Diakuinya ini bukan hal yang mudah. Melalui label fashionnya Sejauh Mata Memandang yang didirikan tahun 2014 lalu, Chitra tergerak untuk ikut berkontribusi dalam upaya mengurangi dampak pemanasan iklim yang makin menggila.

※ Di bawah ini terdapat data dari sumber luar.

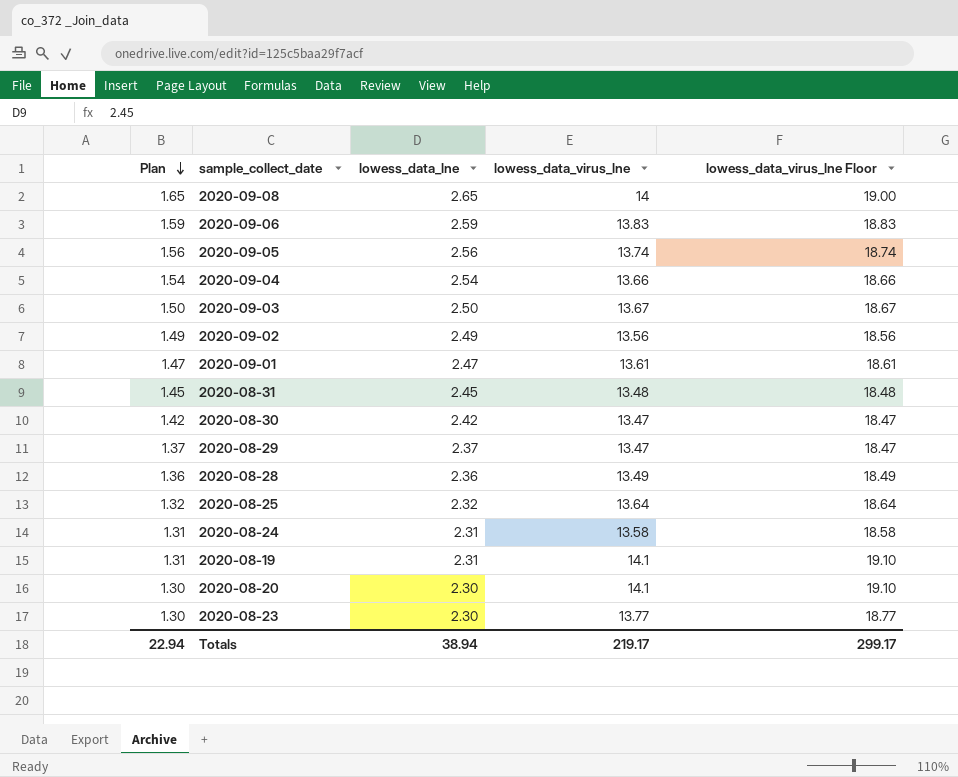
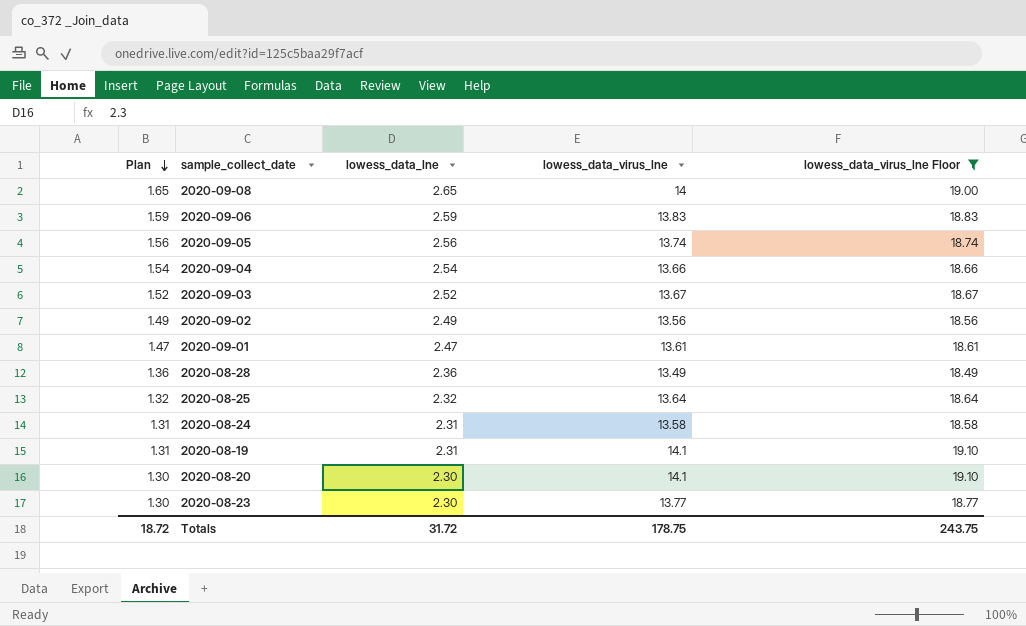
filter: none -> lowess_data_virus_lne Floor >= 18.49
2020-09-03 | Plan: 1.50 -> 1.52
2020-09-03 | lowess_data_lne: 2.50 -> 2.52
Totals | Plan: 22.94 -> 18.72
Totals | lowess_data_lne: 38.94 -> 31.72
Totals | lowess_data_virus_lne: 219.17 -> 178.75
Totals | lowess_data_virus_lne Floor: 299.17 -> 243.75

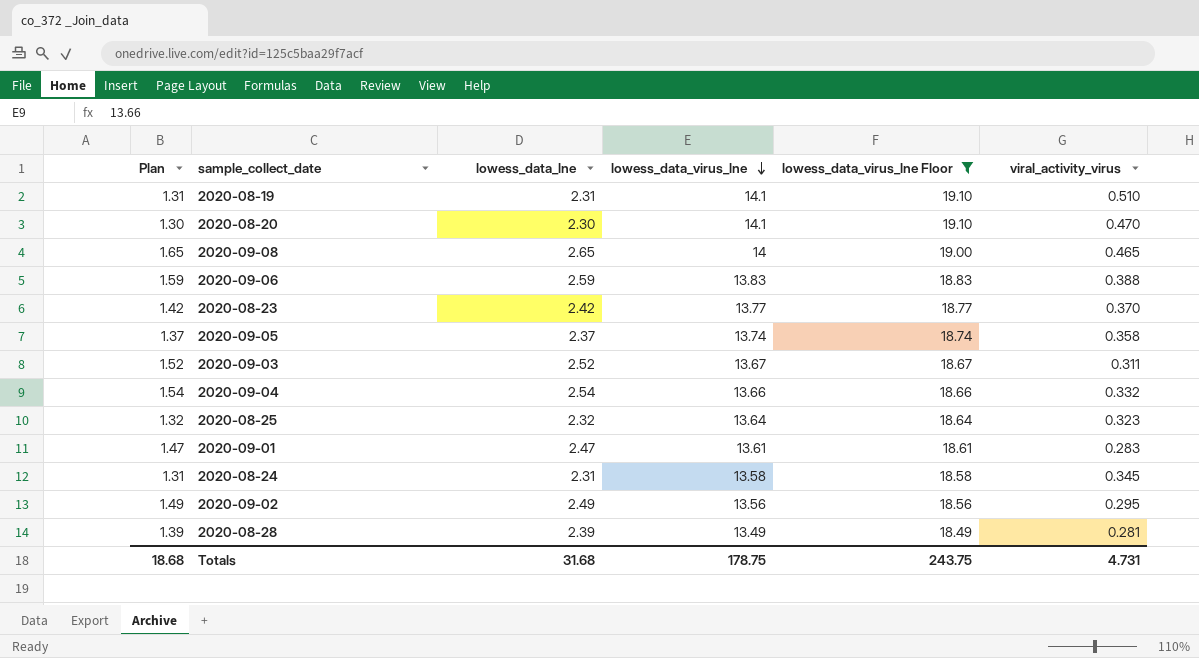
row order: Plan descending -> lowess_data_virus_lne descending
column viral_activity_virus | position: none -> 6
2020-08-23 | Plan: 1.30 -> 1.42
2020-08-23 | lowess_data_lne: 2.30 -> 2.42
2020-09-05 | Plan: 1.56 -> 1.37
2020-09-05 | lowess_data_lne: 2.56 -> 2.37
2020-08-28 | Plan: 1.36 -> 1.39
2020-08-28 | lowess_data_lne: 2.36 -> 2.39
Totals | Plan: 18.72 -> 18.68
Totals | lowess_data_lne: 31.72 -> 31.68

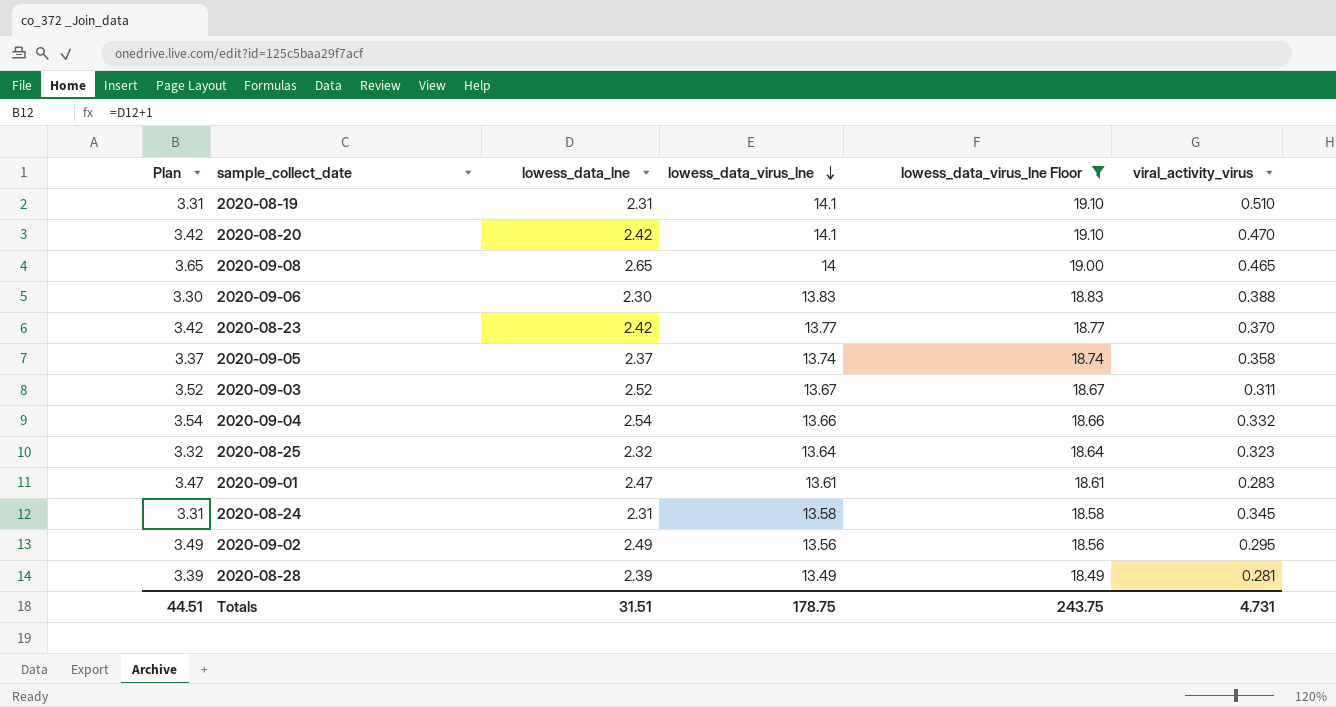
column Plan | formula: [lowess_data_lne] - 1 -> [lowess_data_lne] + 1
2020-08-20 | lowess_data_lne: 2.30 -> 2.42
2020-09-06 | lowess_data_lne: 2.59 -> 2.30
Totals | Plan: 18.68 -> 44.51
Totals | lowess_data_lne: 31.68 -> 31.51

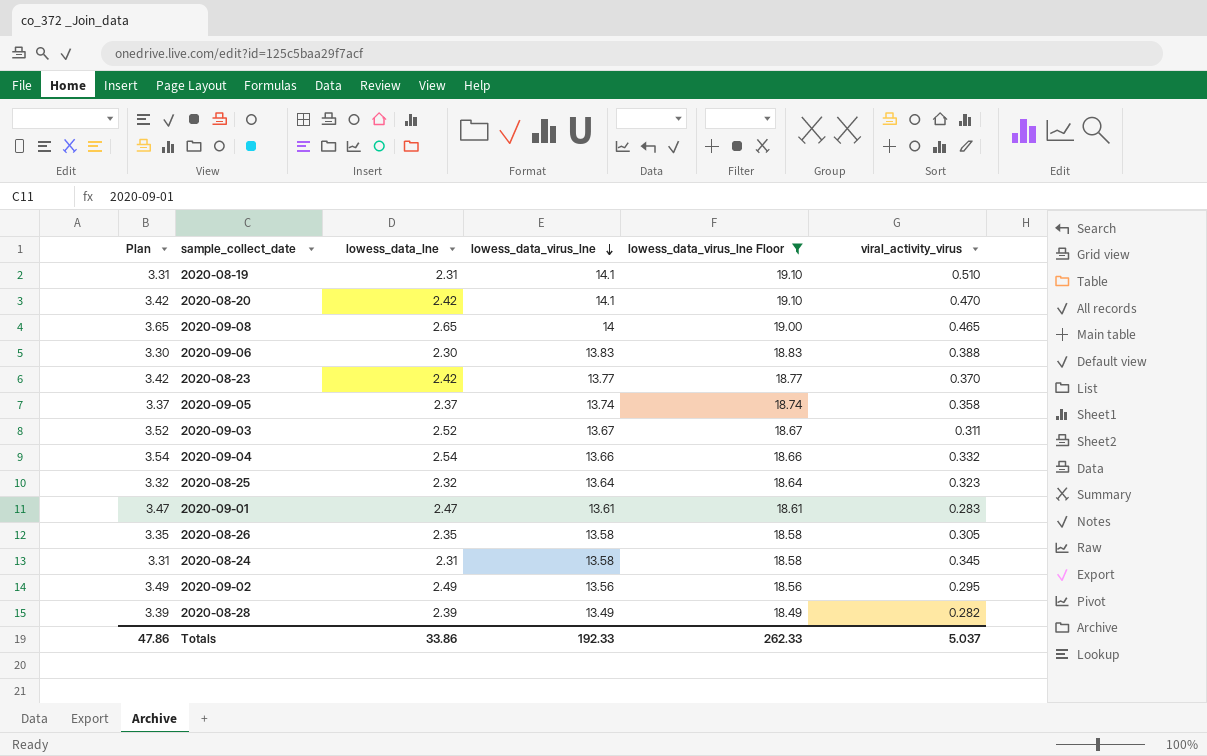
row 2020-08-26: none -> 3.35 | 2.35 | 13.58 | 18.58 | 0.305
2020-08-28 | viral_activity_virus: 0.281 -> 0.282
Totals | Plan: 44.51 -> 47.86
Totals | lowess_data_lne: 31.51 -> 33.86
Totals | lowess_data_virus_lne: 178.75 -> 192.33
Totals | lowess_data_virus_lne Floor: 243.75 -> 262.33
Totals | viral_activity_virus: 4.731 -> 5.037

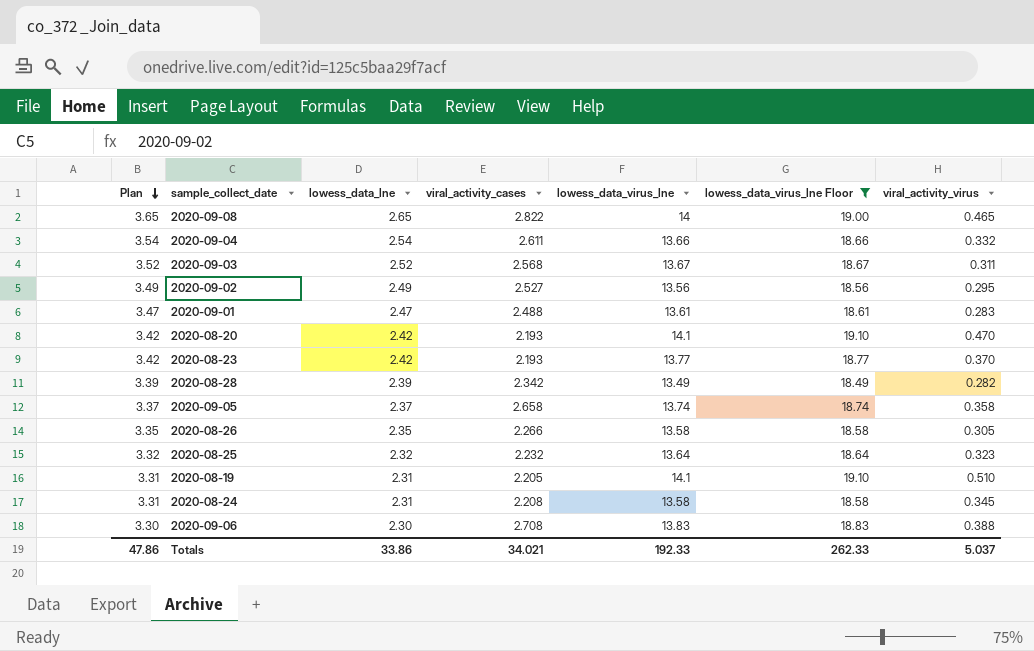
row order: lowess_data_virus_lne descending -> Plan descending
column viral_activity_cases | position: none -> 4

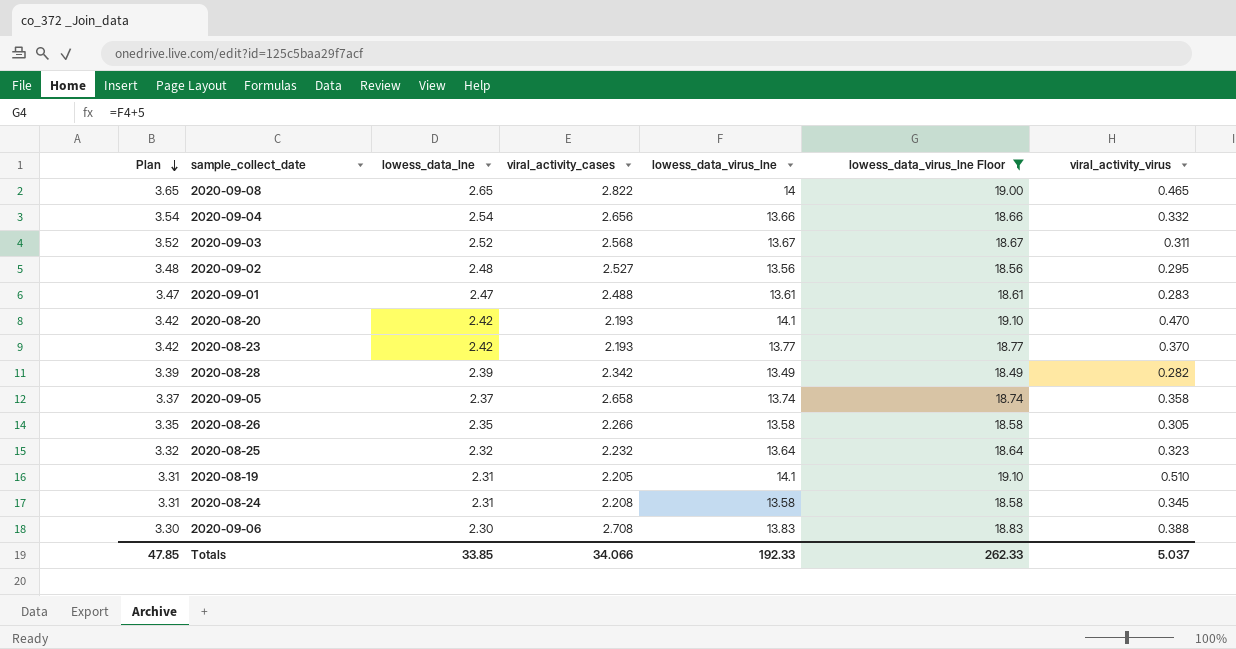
2020-09-04 | viral_activity_cases: 2.611 -> 2.656
2020-09-02 | Plan: 3.49 -> 3.48
2020-09-02 | lowess_data_lne: 2.49 -> 2.48
Totals | Plan: 47.86 -> 47.85
Totals | lowess_data_lne: 33.86 -> 33.85
Totals | viral_activity_cases: 34.021 -> 34.066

"Semuanya dimulai sejak 2019 lalu. Saat itu ada kejadian ikan paus yang mati dan di dalam perutnya ada sampah plastik," katanya kepada CNNIndonesia.com saat peluncuran koleksi terbarunya Kudapan, Selasa (7/3).
ADVERTISEMENT
SCROLL TO CONTINUE WITH CONTENT
"Baca komentar netizen banyak yang tidak tahu bahwa plastik itu ga bisa hancur. Sama, saya juga dulunya nggak tahu tapi akhirnya belajar."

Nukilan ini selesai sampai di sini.